Organizations and a retired couple gave the cats food and water. Others set up small shelters. Fishermen gave up part of their catch.

But when the pandemic broke out, the delicate balance was broken. The number of cats grew rapidly. People trapped in it stopped leaving food and water.

Reports of cannibalism in cats made the rounds. What began as a local curiosity, even a tourist attraction, had become a public embarrassment and an ecological problem.

Something had to be done.

FUR FLIES OVER PLANE

Some of the cats approached the visiting city workers and rubbed their legs. Others ran up and down the bank, to and fro, to and fro. More eyed the outsiders cautiously from a distance.

The colony had the appearance of a cat-like slum.

Houses the size of cats left by volunteers were scattered, next to them jugs for collecting rainwater and bird feeders for cats that needed to be refilled. Brightly colored spiders, each the size of a baby’s palm, hung from webs strung between the furnishings. The coast was littered with rubbish.
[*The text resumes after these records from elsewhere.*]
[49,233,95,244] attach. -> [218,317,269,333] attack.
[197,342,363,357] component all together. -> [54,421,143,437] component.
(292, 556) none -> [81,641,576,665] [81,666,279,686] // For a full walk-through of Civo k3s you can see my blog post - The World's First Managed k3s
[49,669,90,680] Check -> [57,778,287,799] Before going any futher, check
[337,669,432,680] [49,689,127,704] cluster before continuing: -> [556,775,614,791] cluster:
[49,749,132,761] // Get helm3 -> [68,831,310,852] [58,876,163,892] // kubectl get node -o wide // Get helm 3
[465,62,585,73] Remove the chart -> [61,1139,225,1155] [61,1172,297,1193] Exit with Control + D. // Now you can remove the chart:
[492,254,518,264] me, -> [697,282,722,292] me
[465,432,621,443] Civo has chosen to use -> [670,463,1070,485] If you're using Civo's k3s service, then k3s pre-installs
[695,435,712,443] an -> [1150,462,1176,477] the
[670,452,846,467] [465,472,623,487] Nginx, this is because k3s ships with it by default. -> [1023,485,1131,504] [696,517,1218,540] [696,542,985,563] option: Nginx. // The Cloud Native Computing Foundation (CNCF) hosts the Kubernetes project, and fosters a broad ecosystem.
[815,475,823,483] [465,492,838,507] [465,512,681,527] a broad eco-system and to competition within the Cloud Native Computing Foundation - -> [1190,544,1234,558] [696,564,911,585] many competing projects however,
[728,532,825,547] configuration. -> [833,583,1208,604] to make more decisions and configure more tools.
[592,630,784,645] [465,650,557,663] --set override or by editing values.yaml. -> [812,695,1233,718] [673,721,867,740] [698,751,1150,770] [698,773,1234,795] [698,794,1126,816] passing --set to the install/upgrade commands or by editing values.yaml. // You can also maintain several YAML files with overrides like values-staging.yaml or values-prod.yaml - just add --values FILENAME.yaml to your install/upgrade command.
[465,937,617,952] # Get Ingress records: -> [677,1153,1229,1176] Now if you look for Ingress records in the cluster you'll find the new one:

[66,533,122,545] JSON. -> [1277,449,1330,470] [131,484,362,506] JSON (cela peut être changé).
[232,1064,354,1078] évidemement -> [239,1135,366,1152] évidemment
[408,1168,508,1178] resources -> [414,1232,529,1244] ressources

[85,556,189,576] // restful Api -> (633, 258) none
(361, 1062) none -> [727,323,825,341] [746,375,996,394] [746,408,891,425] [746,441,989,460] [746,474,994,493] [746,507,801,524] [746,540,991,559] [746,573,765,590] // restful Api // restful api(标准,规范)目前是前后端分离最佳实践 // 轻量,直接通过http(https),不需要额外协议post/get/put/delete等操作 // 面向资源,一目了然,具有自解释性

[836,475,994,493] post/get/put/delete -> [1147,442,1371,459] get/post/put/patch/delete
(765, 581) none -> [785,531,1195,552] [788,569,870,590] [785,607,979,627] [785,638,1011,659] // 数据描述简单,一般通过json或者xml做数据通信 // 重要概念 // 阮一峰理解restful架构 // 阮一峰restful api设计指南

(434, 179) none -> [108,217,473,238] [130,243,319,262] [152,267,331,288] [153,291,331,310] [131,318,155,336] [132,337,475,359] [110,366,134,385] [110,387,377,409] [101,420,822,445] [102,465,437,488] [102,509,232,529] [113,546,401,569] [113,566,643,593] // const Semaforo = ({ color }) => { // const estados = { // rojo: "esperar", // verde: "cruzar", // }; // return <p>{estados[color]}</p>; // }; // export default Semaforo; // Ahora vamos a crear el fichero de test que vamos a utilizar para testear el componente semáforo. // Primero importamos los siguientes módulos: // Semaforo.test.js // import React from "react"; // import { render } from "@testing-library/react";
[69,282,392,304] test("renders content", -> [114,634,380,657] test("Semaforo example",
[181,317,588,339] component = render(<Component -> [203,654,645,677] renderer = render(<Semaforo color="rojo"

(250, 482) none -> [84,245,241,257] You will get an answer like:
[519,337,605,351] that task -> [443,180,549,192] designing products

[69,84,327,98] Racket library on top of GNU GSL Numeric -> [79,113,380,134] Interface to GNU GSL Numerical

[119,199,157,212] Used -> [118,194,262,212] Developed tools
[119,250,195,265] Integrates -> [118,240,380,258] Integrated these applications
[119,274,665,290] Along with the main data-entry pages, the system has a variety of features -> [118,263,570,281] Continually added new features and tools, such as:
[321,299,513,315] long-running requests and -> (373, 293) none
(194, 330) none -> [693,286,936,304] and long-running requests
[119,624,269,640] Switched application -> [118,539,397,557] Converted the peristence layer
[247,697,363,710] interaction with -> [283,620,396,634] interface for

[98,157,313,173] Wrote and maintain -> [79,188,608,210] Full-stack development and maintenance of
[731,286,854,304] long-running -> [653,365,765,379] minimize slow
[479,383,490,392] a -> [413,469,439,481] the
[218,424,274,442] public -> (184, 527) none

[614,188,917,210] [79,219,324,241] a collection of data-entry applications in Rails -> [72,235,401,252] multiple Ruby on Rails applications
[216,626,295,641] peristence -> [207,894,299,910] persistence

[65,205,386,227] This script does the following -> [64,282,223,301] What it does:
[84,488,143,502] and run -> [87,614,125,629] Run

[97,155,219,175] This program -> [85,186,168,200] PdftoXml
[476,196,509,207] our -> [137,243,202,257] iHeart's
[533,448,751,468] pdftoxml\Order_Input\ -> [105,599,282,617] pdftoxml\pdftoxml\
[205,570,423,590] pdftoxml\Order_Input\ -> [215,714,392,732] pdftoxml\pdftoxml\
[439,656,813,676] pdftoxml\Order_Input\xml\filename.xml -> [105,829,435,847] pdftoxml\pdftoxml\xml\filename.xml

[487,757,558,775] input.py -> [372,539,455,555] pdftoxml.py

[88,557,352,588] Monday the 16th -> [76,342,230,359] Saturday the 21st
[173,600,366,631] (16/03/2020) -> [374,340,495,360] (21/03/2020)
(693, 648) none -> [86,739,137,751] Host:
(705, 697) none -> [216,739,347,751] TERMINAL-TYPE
“Bringing a cat here is cruelty to animals,” Mayhe said.

But since the shelters are full and many cats cannot be socialized, getting them back to the mainland would be just as complicated.

Mangaratiba officials weren’t sure they could carry out the plan they had come up with.

They wanted to send expeditions to explore the island and do a cat count. Then set up surveillance cameras to prevent leaving and prosecute the perpetrators. Then start neutering. And finally let nature take its course.

The docile cats would be adopted. The others would spend their lives on the island until there were none left.

The plan is controversial. The city’s health minister opposed feeding the island cats. That would encourage others to neuter their cats here.

“People attack me like crazy on Facebook,” Sandra Castelo Branco told the Washington Post. “But I want to change the paradigm.”

Joice Puchalski, coordinator of a volunteer group that feeds the cats, was furious. The animals did not ask to live on a desert island.

She said vultures were seen circling. How could people leave them again? She posted a screenshot of Castelo Branco’s comments on Facebook and let go: “LAMENTABLE”.

“How absurd,” agreed one of the dozen angry replies.

“The main illness that the secretary has is poverty of spirit,” said another.

But officials said the situation was more complicated than the absolutism on social media.

“It’s terrible,” said Fernanda Porto, the city’s environment minister. “Are we going to starve the animals or will we continue to feed them, which only creates incentives for more abandonment?”

Many of the cats grew tired of the visitors when they saw that the officers were not carrying food with them.

Some returned to the small accommodations. Others disappeared into the trees. Mayhe peered into the woods. There was no telling how many were in there.

Exploring the city had done little, but confirmed that there was still much work to be done.

Porto and the others got back on the boat. They started the engine and pushed out to sea. The cats retreated in the distance, moving shadows on a small island among many.